High cholesterol – what are the symptoms?
High cholesterol is symptomless. You can only establish that high cholesterol is present is a blood test. At our Harley Street medical centre, our private GP’s at Medical Express Clinic in London can arrange these blood tests for you.
Ask to be tested
Ask your private doctor if it would be advisable for you to have a cholesterol test as recommendations for first screening age vary with five year re-testing.
If your test come back as being outside normal limits, your doctor might ask for more frequent testing. Your private doctor might also suggest testing more often if high cholesterol is present in your family or if there is heart disease or other risk factors such as high blood pressure, diabetes or if you smoke.
Attached to proteins, cholesterol is moved in the blood. Lipoprotein is the name given to this combination of proteins and cholesterol. You might know of different cholesterol types - based on what type of cholesterol is carried by the lipoprotein. They are:
Low-density lipoprotein (LDL). LDL, or what is often known as "bad" cholesterol will transport cholesterol particles through your body. LDL cholesterol can build up on the walls of your arteries, causing them to harden and narrow.
High-density lipoprotein (HDL). HDL. This is often called "good" cholesterol. It picks up excess cholesterol returning it to your liver.
Some things you can change — such as being inactive, overweight and not eating a healthy diet will give rise to high LDL and low HDL cholesterol levels. Factors you cannot control like genetics that may prevent cells from being efficient when LDL cholesterol is removed from your blood. Genetic makeup may also mean that you liver over produces cholesterol.

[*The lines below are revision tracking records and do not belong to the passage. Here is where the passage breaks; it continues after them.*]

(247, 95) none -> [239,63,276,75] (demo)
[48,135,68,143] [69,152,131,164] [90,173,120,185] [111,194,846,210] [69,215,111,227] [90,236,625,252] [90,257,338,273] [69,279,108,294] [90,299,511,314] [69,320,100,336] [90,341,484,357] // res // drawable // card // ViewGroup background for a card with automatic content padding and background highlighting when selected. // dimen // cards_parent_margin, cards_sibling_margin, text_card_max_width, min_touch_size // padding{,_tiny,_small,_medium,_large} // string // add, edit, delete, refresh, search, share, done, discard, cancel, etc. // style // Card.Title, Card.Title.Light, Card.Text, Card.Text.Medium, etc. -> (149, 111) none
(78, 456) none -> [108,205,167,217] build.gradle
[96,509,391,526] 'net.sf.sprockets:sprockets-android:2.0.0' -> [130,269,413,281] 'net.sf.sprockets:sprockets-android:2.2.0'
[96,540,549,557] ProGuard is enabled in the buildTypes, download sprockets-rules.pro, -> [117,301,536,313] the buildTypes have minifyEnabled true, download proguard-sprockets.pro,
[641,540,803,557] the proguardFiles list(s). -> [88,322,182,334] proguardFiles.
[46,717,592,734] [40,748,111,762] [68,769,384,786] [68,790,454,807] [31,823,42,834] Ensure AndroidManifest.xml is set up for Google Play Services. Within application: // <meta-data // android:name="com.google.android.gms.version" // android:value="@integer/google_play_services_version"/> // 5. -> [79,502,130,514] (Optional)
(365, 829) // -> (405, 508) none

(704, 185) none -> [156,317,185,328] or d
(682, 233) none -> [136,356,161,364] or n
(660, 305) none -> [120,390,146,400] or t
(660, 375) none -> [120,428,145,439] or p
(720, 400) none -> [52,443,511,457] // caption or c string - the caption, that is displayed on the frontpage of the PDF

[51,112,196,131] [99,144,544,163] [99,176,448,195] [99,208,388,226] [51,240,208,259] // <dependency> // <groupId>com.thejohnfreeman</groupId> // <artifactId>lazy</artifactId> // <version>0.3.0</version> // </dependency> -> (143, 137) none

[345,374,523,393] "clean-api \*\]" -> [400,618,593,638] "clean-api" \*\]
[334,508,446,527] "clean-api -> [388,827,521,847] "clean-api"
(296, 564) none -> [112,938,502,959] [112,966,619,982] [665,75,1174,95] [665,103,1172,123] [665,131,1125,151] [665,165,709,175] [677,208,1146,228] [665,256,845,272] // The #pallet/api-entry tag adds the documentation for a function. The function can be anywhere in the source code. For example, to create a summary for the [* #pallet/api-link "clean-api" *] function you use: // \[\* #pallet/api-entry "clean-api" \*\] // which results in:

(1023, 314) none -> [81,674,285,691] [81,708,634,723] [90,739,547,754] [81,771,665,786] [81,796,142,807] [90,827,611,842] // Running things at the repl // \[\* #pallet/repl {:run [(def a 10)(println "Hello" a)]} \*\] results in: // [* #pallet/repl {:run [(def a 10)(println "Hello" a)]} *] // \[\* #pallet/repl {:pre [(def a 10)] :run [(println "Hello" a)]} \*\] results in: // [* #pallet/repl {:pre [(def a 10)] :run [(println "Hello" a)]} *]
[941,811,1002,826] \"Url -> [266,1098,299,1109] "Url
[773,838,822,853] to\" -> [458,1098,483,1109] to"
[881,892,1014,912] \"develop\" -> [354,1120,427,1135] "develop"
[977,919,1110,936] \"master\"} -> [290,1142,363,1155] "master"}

Factors that may increase high cholesterol include:
A Poor diet. Saturated fat found in animal products, as well as the trans fats found in some manufactured baked products, can raise cholesterol levels. Foods that contain high levels of cholesterol like full fat dairy products and red meat will also raise the total cholesterol count.
Overweight. A body mass index (BMI) of 30 or over is a risk factor for high cholesterol.
A Large waist measurement. A man with a waist circumference measuring 40 inches (102 cm) and above, or a woman with a waist circumference measuring 35 inches (89 cm) and above are at greater risk.
Being Sedentary. Exercise boosts “good” cholesterol (HDL), increasing the size of the particles of the LDL - "bad" cholesterol, making it less harmful.
Smoking Cigarettes. Smoking damages the walls of blood vessels, predisposing them to gathering fatty deposits. Smoking might also lower your level of HDL, or "good," cholesterol.
Diabetes. Having high blood sugar leads to lower HDL cholesterol and higher LDL cholesterol. High blood also damage the linings of arteries.
Atherosclerosis. High cholesterol can give rise to atherosclerosis when cholesterol and other deposits accumulate to a dangerous level on the walls of the arteries. When these deposits (plaques) form can reduce the flow of blood through the arteries, causing complications, like:
Pain in the chest. When the coronary arteries supplying the heart are affected, there may be chest pain (angina) and other symptoms that indicate coronary artery disease.
Cardiac Arrest. If the plaques rupture or tear, a blood clot might form. The flow of blood will be blocked or the clot may plug an artery elsewhere leading to a heart attack.
Stroke. If a clot blocks the blood flow to part of the brain, the result will be a stroke.